• [Problem to solve]: For every entry below, give it back exactly and leave out any image.

[Data to process — start]

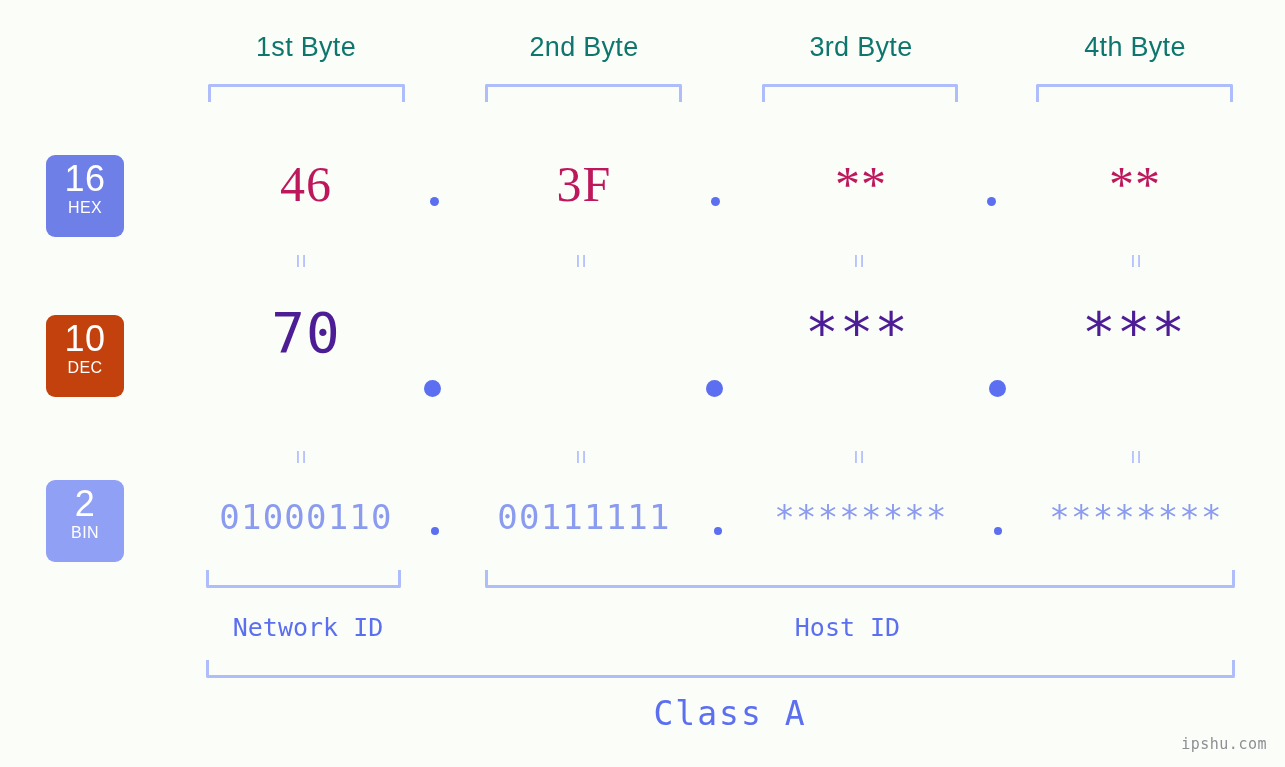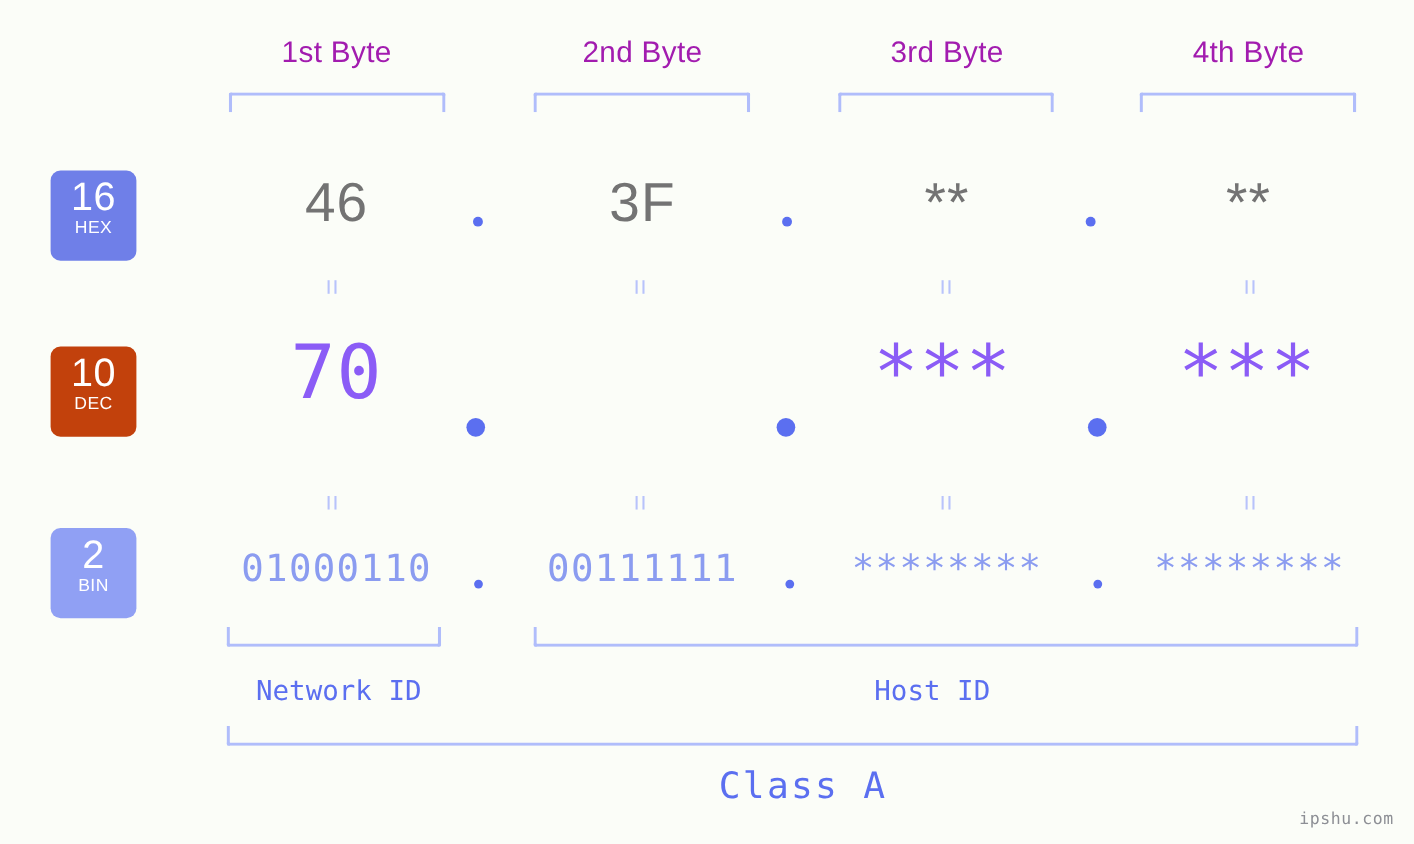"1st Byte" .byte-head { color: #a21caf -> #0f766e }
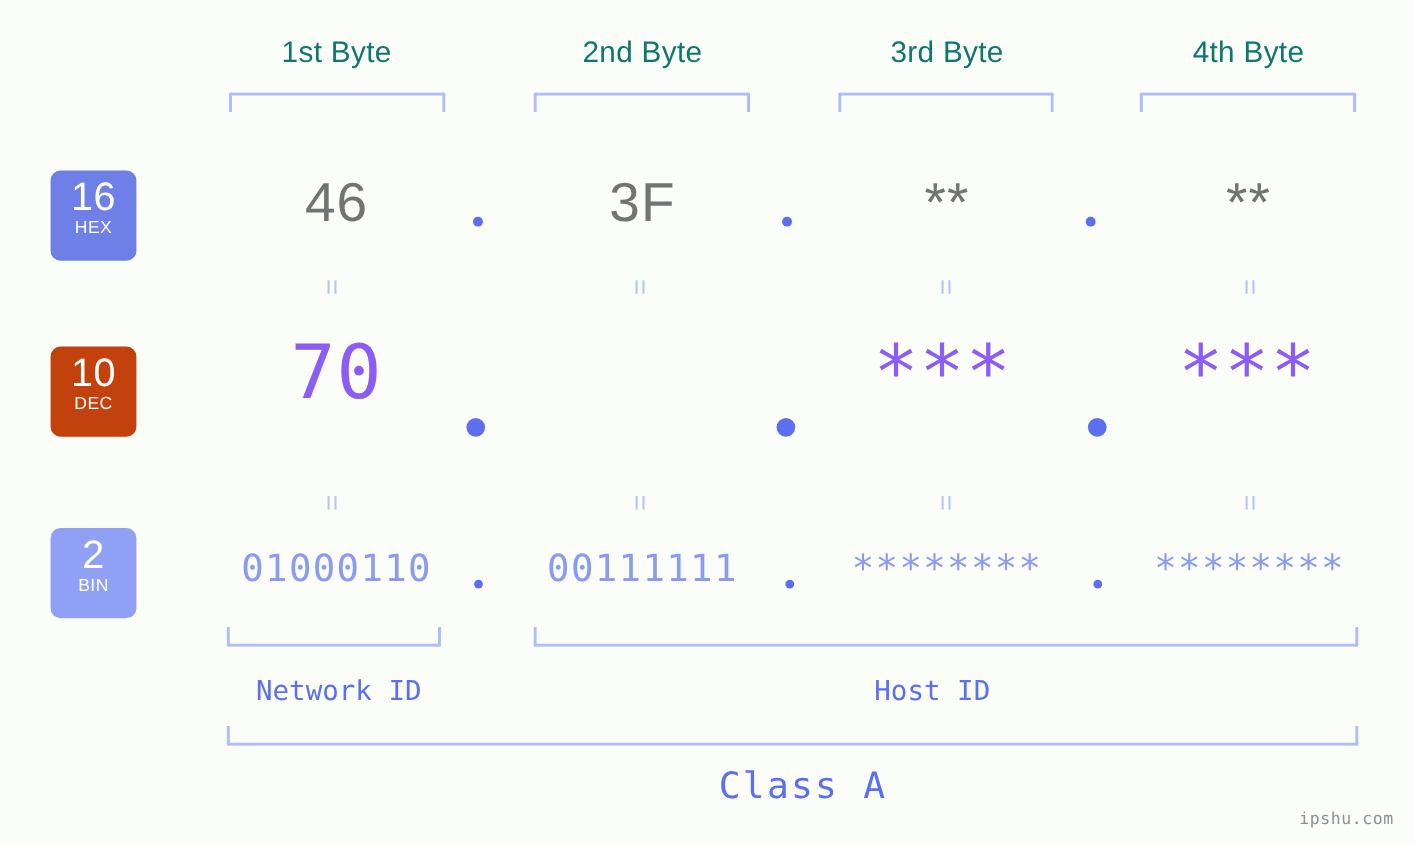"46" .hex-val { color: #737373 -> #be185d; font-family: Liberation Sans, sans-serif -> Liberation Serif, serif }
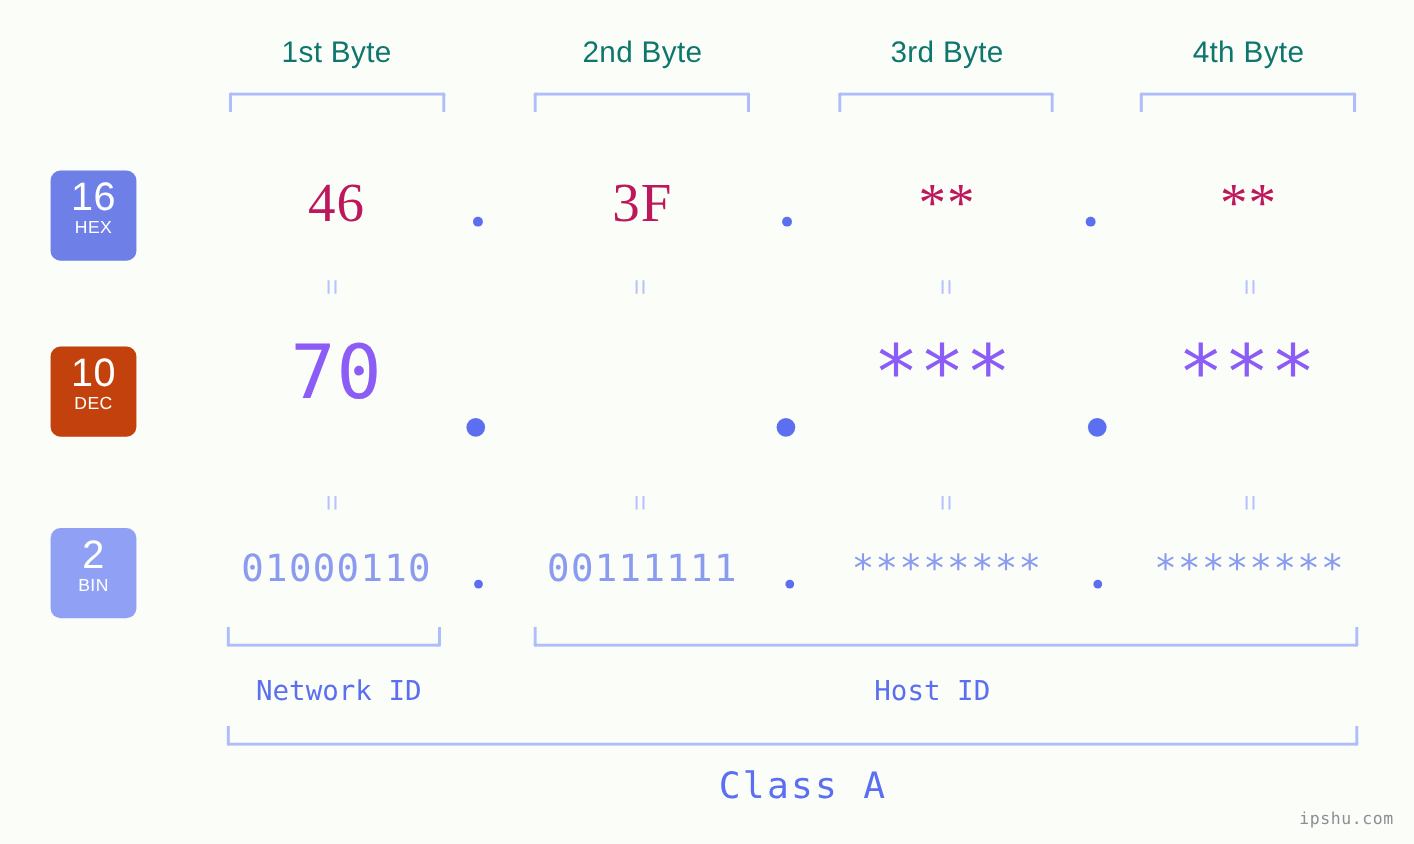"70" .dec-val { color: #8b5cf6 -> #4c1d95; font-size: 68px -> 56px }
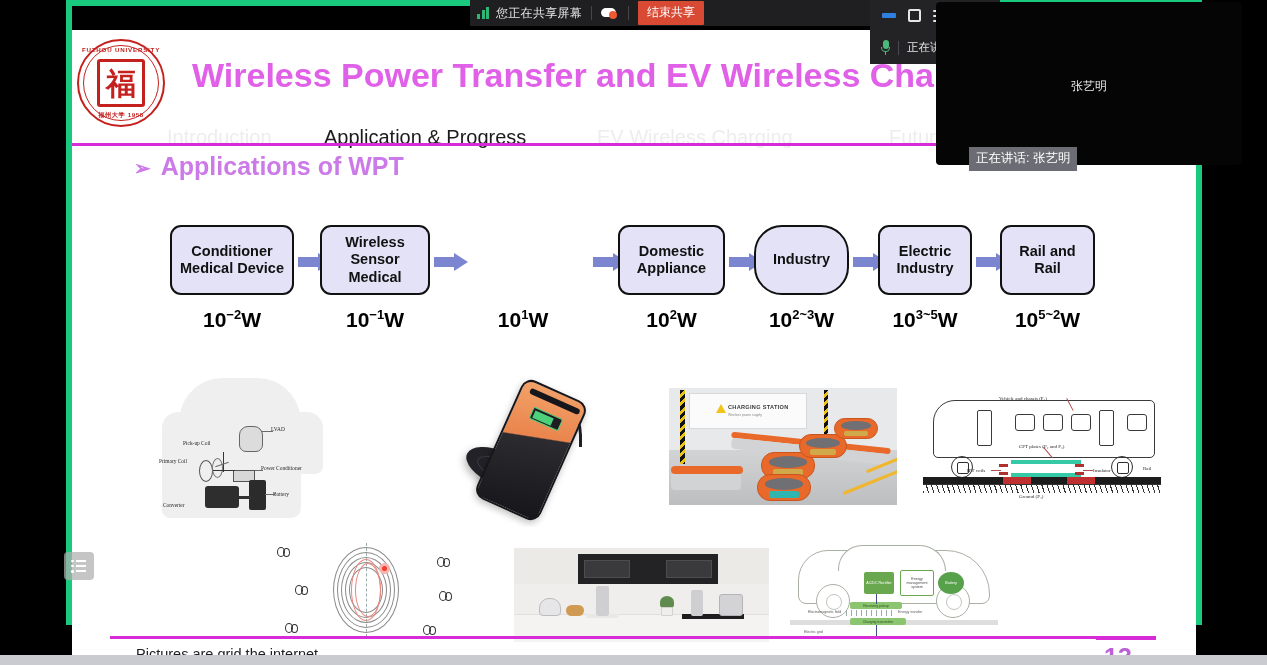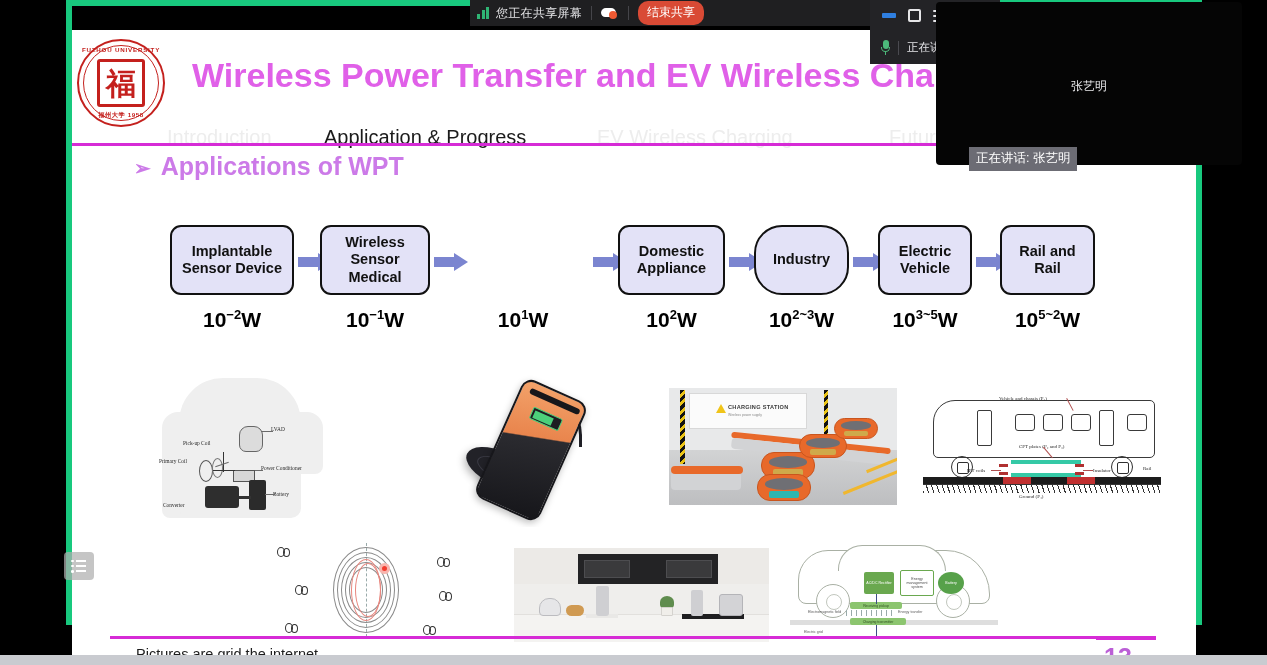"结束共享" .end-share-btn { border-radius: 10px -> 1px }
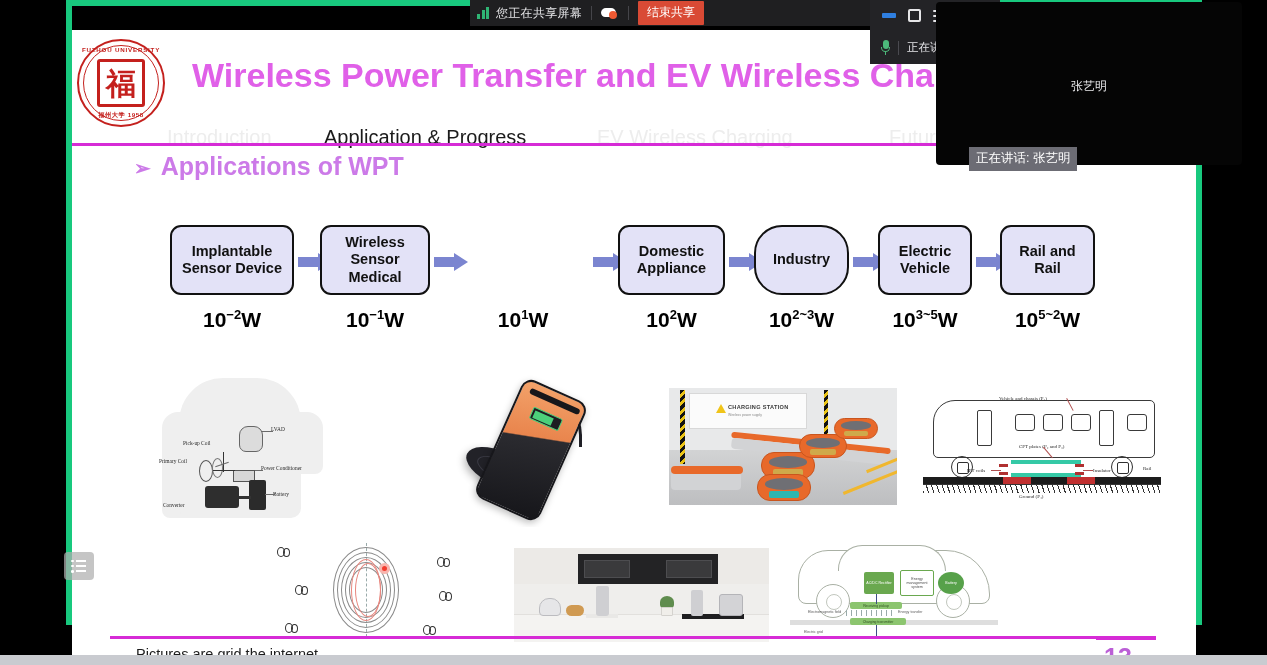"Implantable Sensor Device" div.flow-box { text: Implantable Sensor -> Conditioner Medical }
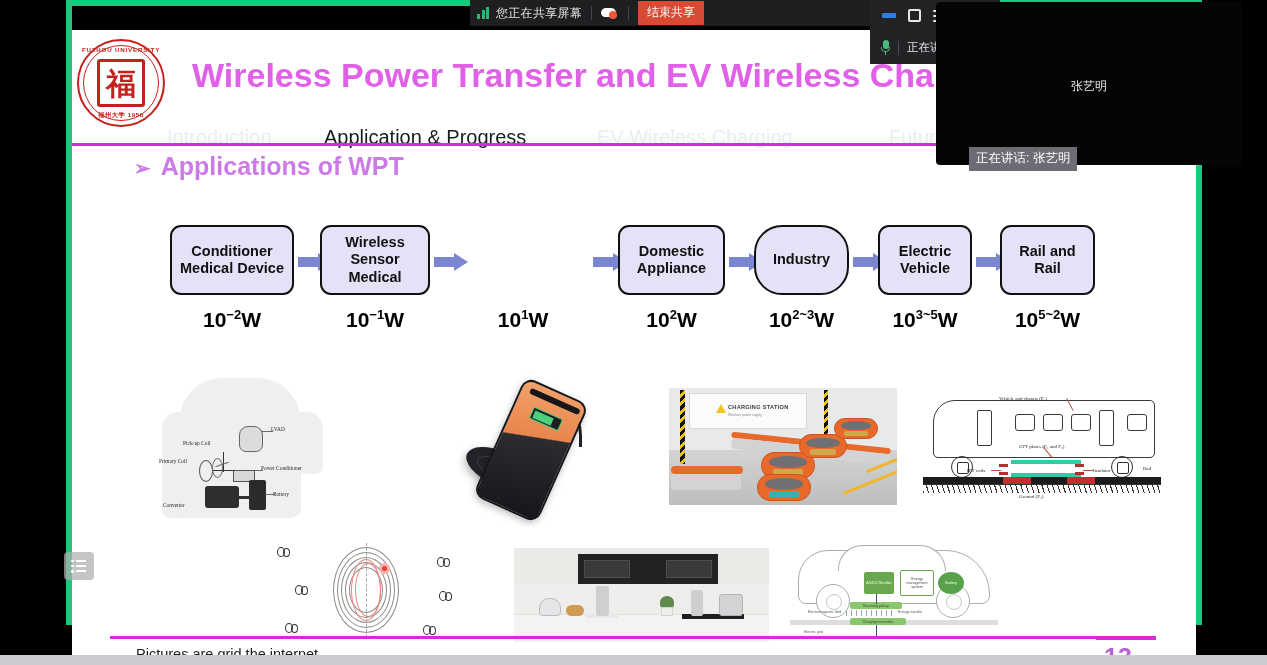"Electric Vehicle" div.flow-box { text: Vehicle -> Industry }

[Data to process — finish]

• [Reply to the task]:
"1st Byte" .byte-head { color: #a21caf -> #0f766e }
"46" .hex-val { color: #737373 -> #be185d; font-family: Liberation Sans, sans-serif -> Liberation Serif, serif }
"70" .dec-val { color: #8b5cf6 -> #4c1d95; font-size: 68px -> 56px }
"结束共享" .end-share-btn { border-radius: 10px -> 1px }
"Implantable Sensor Device" div.flow-box { text: Implantable Sensor -> Conditioner Medical }
"Electric Vehicle" div.flow-box { text: Vehicle -> Industry }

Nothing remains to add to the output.